PROBLEM TO WORK ON: Which lines of the entries below run from the one holding "text: Security ->" to the one holding "margin-left: none ->", inclusive? Set down exactly those lines and no others.

Stored dataset items:

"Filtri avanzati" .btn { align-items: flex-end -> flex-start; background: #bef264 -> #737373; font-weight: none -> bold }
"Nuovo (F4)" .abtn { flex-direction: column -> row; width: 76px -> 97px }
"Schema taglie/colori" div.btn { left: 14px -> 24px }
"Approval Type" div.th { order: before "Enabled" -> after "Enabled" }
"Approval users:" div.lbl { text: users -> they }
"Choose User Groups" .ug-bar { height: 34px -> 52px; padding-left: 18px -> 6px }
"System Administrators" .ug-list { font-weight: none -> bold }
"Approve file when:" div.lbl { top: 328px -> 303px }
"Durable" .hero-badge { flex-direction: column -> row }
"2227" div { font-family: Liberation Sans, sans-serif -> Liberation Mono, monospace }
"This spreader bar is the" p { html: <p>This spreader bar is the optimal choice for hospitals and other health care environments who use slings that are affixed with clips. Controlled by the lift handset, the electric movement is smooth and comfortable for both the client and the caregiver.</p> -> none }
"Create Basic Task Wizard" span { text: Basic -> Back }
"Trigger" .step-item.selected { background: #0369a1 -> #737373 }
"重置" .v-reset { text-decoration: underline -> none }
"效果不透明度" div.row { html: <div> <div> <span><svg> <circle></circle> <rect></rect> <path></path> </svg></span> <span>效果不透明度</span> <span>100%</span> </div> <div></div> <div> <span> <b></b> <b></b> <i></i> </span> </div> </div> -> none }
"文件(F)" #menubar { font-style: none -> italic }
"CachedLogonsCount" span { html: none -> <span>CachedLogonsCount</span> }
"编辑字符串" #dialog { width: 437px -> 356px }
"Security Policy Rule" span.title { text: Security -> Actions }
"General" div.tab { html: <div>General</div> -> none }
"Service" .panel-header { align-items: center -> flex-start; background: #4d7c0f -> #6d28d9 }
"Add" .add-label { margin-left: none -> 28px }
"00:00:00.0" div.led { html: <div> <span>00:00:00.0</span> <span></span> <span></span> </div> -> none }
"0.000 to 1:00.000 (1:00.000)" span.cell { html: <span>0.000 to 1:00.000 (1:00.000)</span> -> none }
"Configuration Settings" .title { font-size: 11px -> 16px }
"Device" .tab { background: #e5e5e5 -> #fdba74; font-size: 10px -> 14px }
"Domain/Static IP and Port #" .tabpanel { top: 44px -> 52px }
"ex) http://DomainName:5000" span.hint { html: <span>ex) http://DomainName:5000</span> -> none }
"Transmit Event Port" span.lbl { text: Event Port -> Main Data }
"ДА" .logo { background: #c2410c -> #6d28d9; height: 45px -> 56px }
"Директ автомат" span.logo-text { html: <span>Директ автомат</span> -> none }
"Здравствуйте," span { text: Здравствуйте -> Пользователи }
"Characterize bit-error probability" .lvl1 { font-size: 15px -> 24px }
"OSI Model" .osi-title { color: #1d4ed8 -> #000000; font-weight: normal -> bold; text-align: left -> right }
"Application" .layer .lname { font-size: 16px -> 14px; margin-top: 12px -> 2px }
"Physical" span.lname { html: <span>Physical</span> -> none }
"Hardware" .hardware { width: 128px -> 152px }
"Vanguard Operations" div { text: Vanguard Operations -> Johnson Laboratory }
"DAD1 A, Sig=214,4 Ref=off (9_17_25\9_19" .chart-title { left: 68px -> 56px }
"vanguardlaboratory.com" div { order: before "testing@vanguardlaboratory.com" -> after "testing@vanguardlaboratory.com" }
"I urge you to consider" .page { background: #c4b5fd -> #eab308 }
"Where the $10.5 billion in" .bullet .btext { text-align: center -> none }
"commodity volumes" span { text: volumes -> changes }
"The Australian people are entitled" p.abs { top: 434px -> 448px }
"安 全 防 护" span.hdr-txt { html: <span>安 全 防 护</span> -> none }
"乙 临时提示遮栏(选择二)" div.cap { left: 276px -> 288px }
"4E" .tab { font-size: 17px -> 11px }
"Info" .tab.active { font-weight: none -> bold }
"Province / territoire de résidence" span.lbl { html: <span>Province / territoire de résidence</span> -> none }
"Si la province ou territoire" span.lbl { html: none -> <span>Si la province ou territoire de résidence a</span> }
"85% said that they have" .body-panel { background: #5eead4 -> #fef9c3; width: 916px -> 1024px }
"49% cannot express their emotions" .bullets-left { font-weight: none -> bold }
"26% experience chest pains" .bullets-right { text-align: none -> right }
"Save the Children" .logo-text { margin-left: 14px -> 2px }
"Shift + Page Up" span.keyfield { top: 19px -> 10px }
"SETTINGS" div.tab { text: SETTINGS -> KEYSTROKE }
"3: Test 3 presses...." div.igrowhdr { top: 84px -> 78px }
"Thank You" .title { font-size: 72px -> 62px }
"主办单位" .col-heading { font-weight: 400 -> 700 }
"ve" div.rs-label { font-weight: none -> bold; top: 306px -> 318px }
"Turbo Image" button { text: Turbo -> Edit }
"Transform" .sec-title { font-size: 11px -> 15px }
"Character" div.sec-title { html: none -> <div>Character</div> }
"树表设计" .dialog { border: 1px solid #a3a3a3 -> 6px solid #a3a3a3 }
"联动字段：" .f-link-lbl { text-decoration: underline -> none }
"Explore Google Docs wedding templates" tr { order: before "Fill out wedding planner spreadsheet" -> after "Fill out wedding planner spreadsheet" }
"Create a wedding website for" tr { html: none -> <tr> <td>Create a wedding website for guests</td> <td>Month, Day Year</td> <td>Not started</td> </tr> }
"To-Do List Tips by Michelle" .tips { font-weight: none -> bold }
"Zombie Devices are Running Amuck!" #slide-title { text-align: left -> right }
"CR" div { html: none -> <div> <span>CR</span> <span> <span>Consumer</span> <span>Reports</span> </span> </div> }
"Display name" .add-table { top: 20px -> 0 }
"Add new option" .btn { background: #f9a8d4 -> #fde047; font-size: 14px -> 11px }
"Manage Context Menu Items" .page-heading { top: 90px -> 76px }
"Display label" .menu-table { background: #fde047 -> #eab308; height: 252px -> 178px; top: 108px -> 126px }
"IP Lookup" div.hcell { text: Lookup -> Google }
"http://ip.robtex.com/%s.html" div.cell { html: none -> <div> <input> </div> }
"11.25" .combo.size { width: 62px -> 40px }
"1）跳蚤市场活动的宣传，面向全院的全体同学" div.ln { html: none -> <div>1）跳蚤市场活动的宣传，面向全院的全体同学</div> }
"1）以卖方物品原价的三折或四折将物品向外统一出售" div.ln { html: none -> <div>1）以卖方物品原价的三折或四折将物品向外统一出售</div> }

SOLUTION TO THIS PROBLEM:
"Security Policy Rule" span.title { text: Security -> Actions }
"General" div.tab { html: <div>General</div> -> none }
"Service" .panel-header { align-items: center -> flex-start; background: #4d7c0f -> #6d28d9 }
"Add" .add-label { margin-left: none -> 28px }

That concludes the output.